Irritable bowel syndrome (IBS)
IBS is believed to affect at least a third of the population at some time during their lives, even if only mildly. According to the criteria used to diagnose it, there must be at least twelve weeks (which need not be consecutive) in the preceding twelve months of abdominal discomfort or pain that has two of three features:
1.Relieved with defecation
2.Onset associated with a change in frequency of stool
3.Onset associated with a change in form (appearance) of stool
The following symptoms also cumulatively support the diagnosis of IBS:
•Fewer than three bowel movements a week
•More than three bowel movements a day
•Hard or lumpy stools
•Loose (mushy) or watery stools
•Straining during a bowel movement
•Urgency (having to rush to have a bowel movement)

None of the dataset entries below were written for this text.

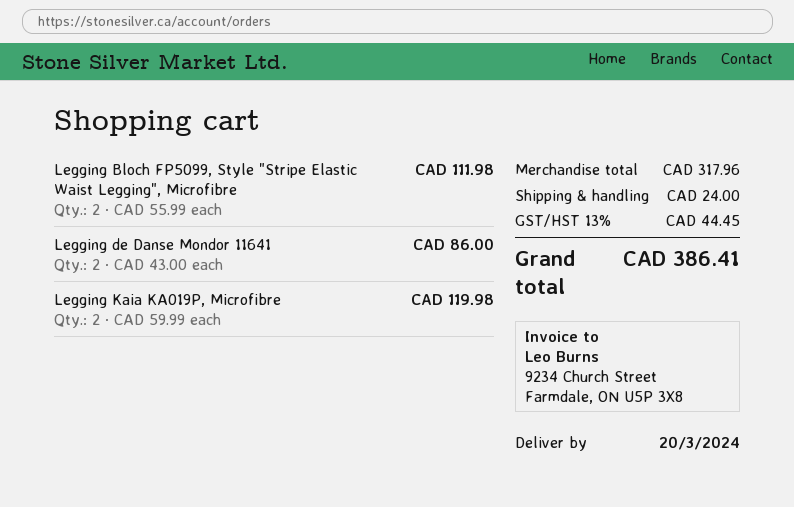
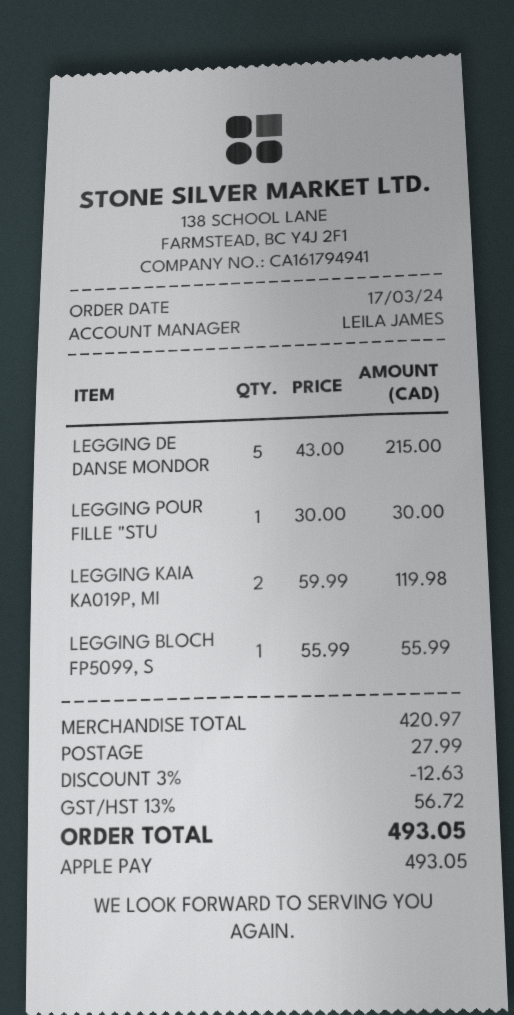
Legging Bloch FP5099, Style "Stripe Elastic Waist Legging", Microfibre: 2 x 55.99 = 111.98 -> 1 x 55.99 = 55.99
Legging de Danse Mondor 11641: 2 x 43.00 = 86.00 -> 5 x 43.00 = 215.00
LEGGING POUR FILLE "STU: none -> 1 x 30.00 = 30.00
subtotal: 317.96 -> 420.97
discount: none -> 3% = 12.63
shipping: 24.00 -> 27.99
tax: 13% = 44.45 -> 13% = 56.72
total: 386.41 -> 493.05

•Feeling of incomplete bowel movement
•Passing mucus (white material) during a bowel movement
•Abdominal fullness, bloating or swelling

Some people have predominantly loose bowels, some have predominantly constipation, while some have intermittent episodes of both.
IBS is not a condition you should diagnose yourself, as similar symptoms can occur in other more serious bowel problems needing medical or surgical treatment. If you think you may have IBS or notice changes in your bowel habit, always seek medical advice as soon as possible.

Supplements that may help: If you are told you have IBS, it is worth trying probiotic ones containing friendly digestive bacteria which replenish the bowel with healthy bacteria and discourage the presence of other less beneficial microbes. Probiotic bacteria produce lactic acid which improves intestinal health, promotes good digestion, boosts immunity and increases resistance to infection. Cynara artichoke improves digestion of dietary fats by stimulating bile flow. It has been shown to reduce IBS-like symptoms by over 70% within an average of ten days. Aloe vera has a soothing effect on bowel function. It normalises bowel contraction, improves protein digestion and absorption, aids stool bulk and promotes a healthy balance of bowel bacteria. Psyllium husks provide additional fibre that can help overcome both diarrhoea and constipation. Peppermint oil improves digestion by stimulating secretion of digestive juices and bile and also relaxes excessive spasm of the smooth muscle lining the digestive tract. Peppermint helps to relieve intestinal cramps and flatulence and is widely prescribed for IBS.